EXERCISE AIM> Repeat each entry exactly, but do not carry over the pictures.

MATERIALS PROVIDED>
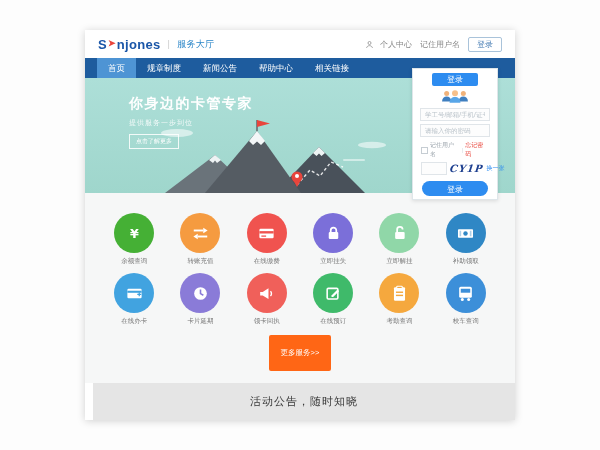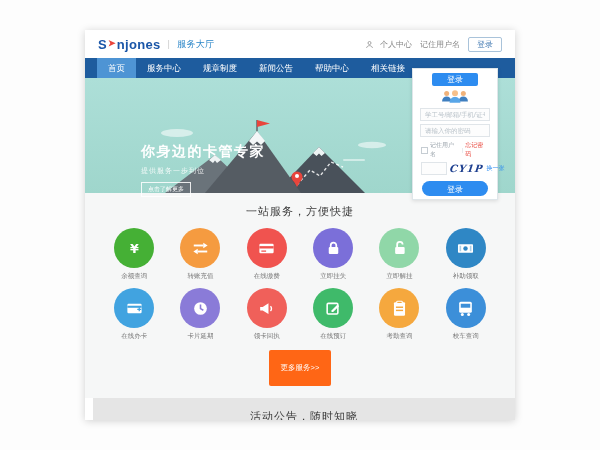"服务中心" div.nav-item { html: <div>服务中心</div> -> none }
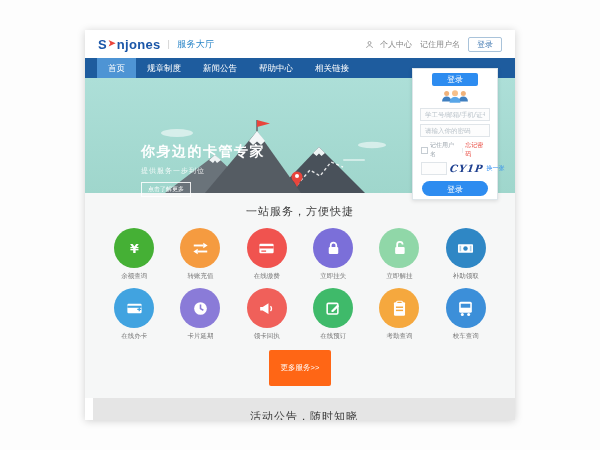"你身边的卡管专家" .hero-text { left: 56px -> 44px; margin-top: 48px -> none }
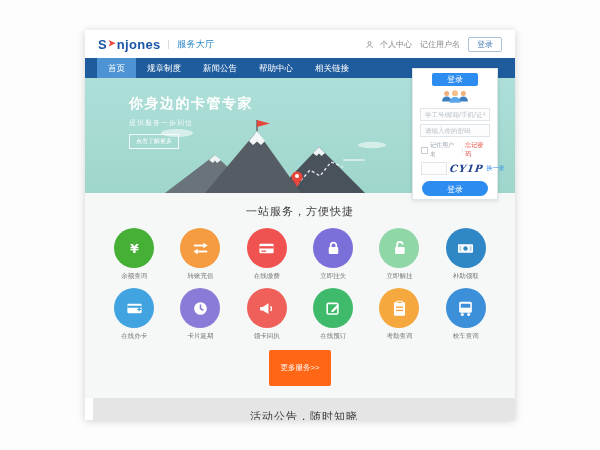"一站服务，方便快捷" div.sec-title { html: <div>一站服务，方便快捷</div> -> none }
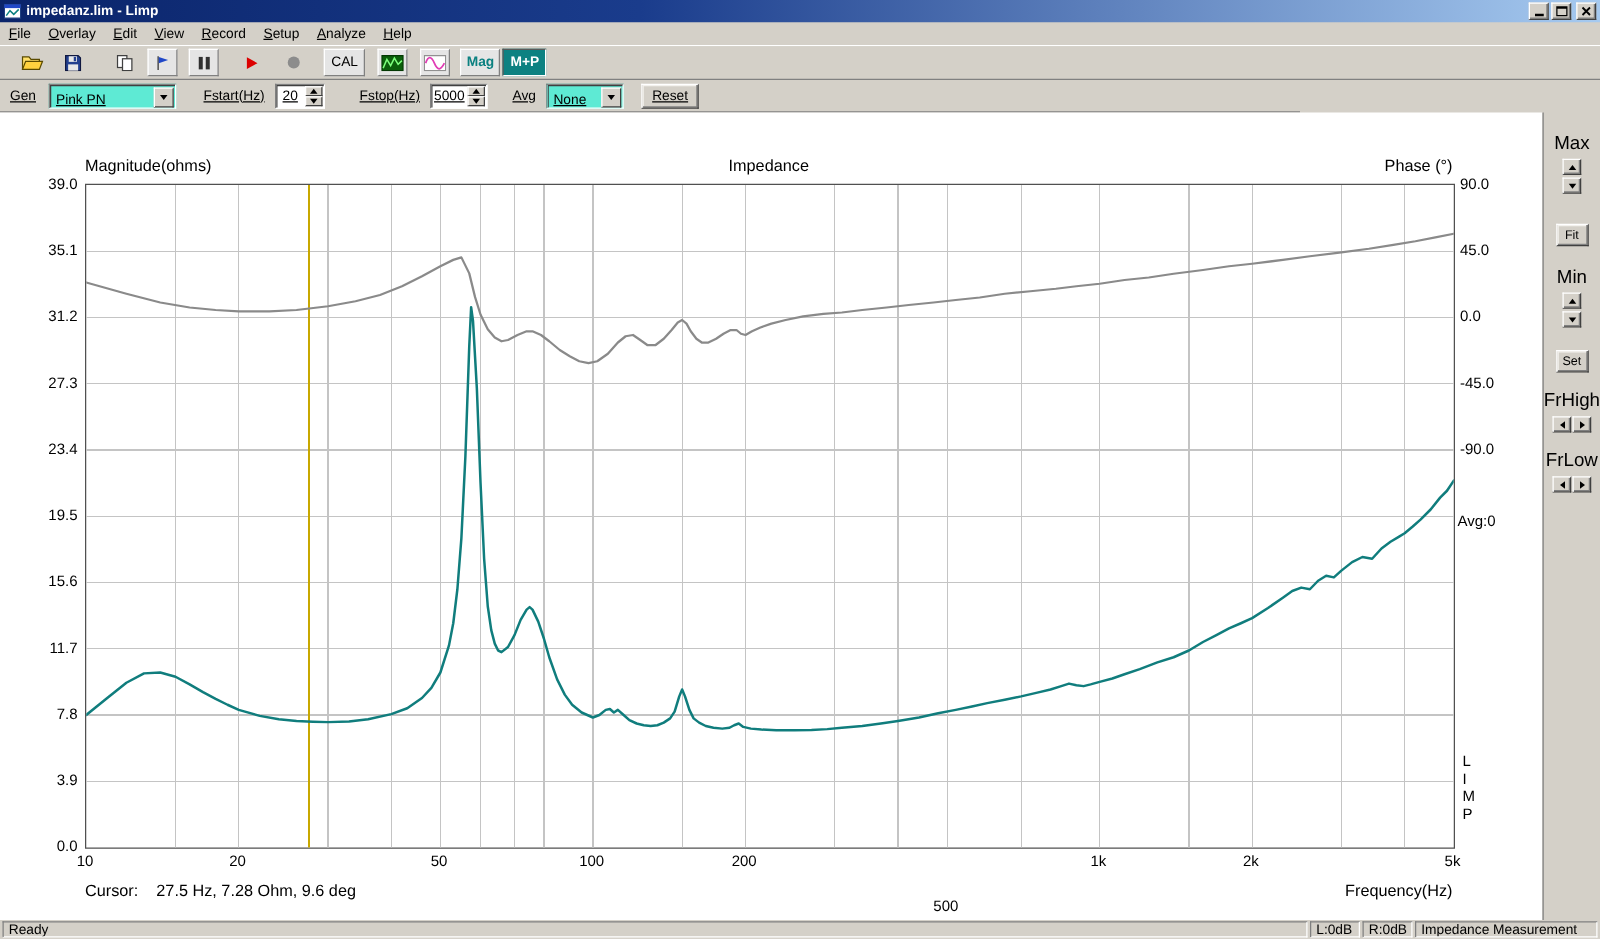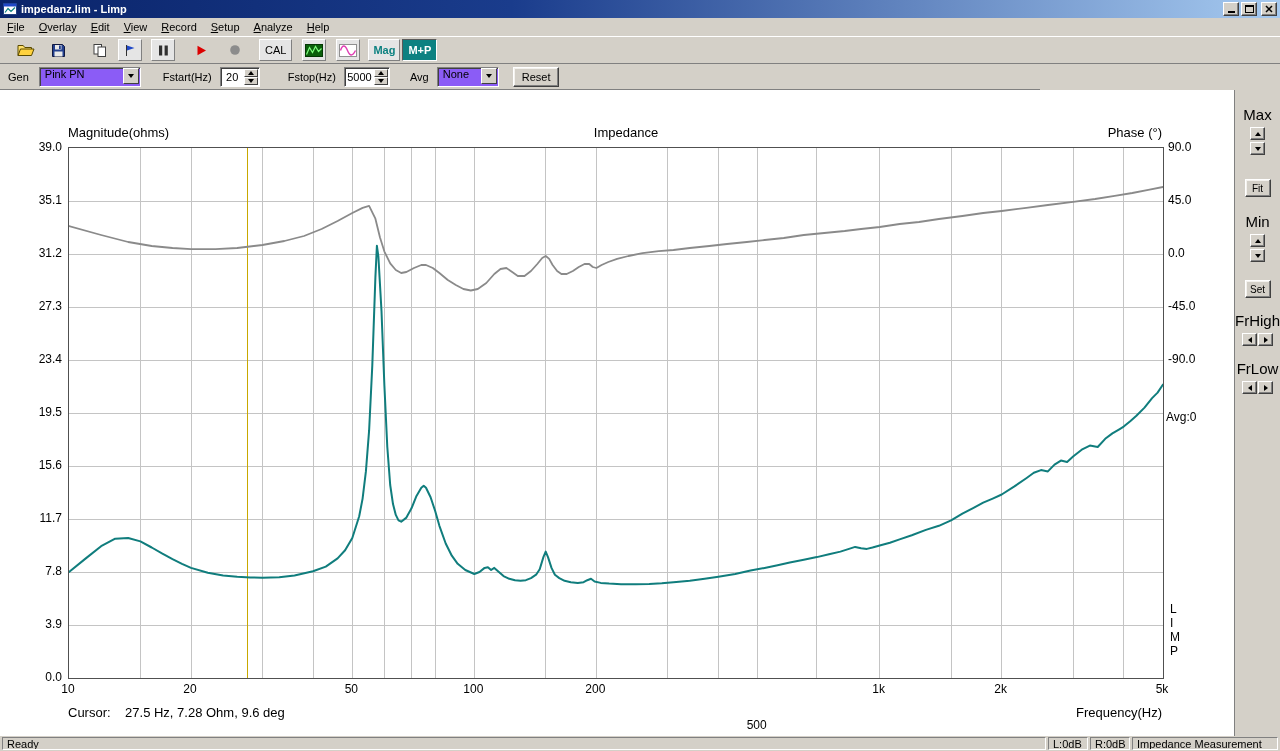"Gen" .genbar { text-decoration: none -> underline }
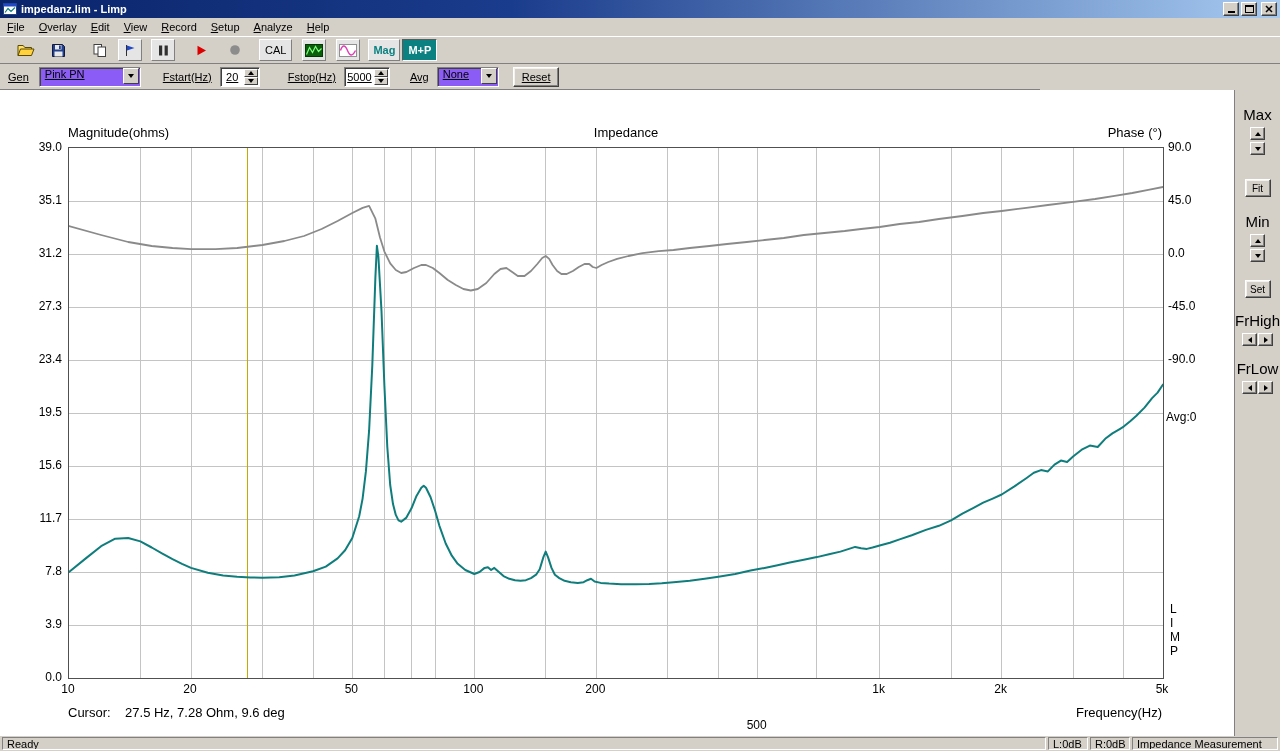"Pink PN" .combo { align-items: flex-start -> flex-end; background: #8b5cf6 -> #5eead4 }
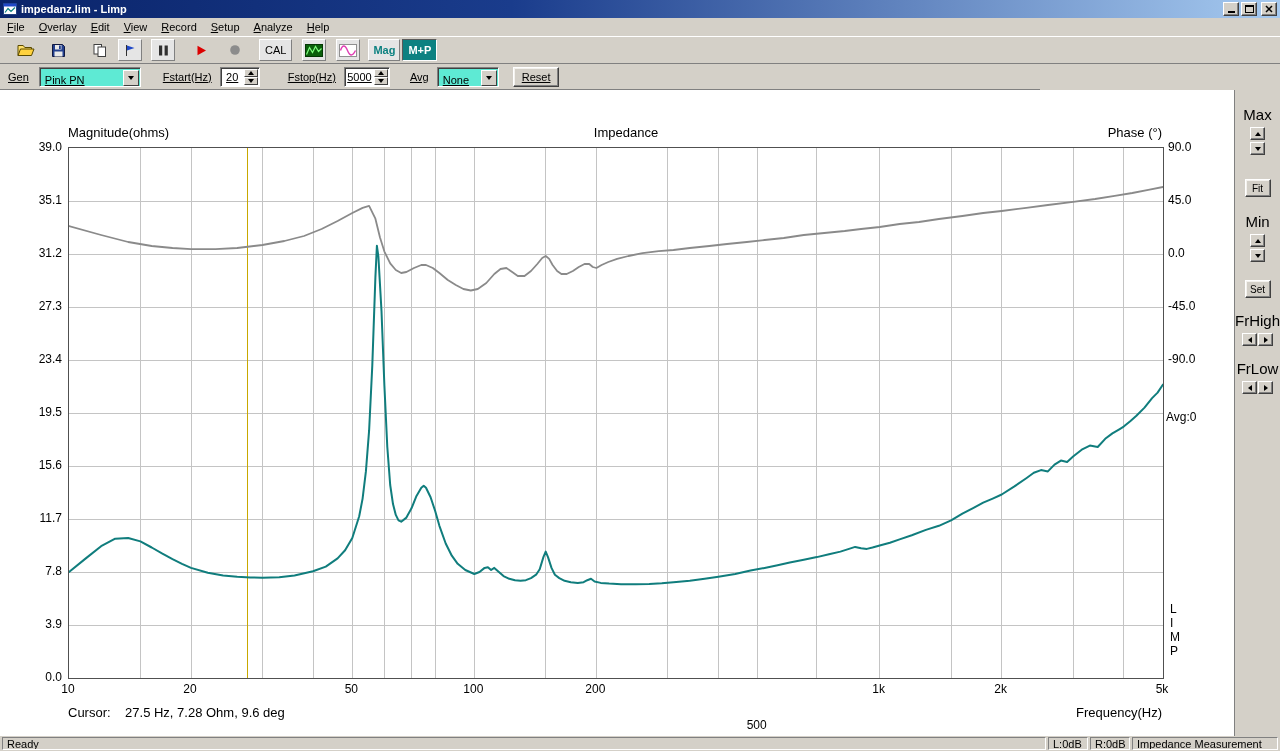"Impedance" .chart-title { left: 79px -> 68px }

YOUR RESPONSE>
"服务中心" div.nav-item { html: <div>服务中心</div> -> none }
"你身边的卡管专家" .hero-text { left: 56px -> 44px; margin-top: 48px -> none }
"一站服务，方便快捷" div.sec-title { html: <div>一站服务，方便快捷</div> -> none }
"Gen" .genbar { text-decoration: none -> underline }
"Pink PN" .combo { align-items: flex-start -> flex-end; background: #8b5cf6 -> #5eead4 }
"Impedance" .chart-title { left: 79px -> 68px }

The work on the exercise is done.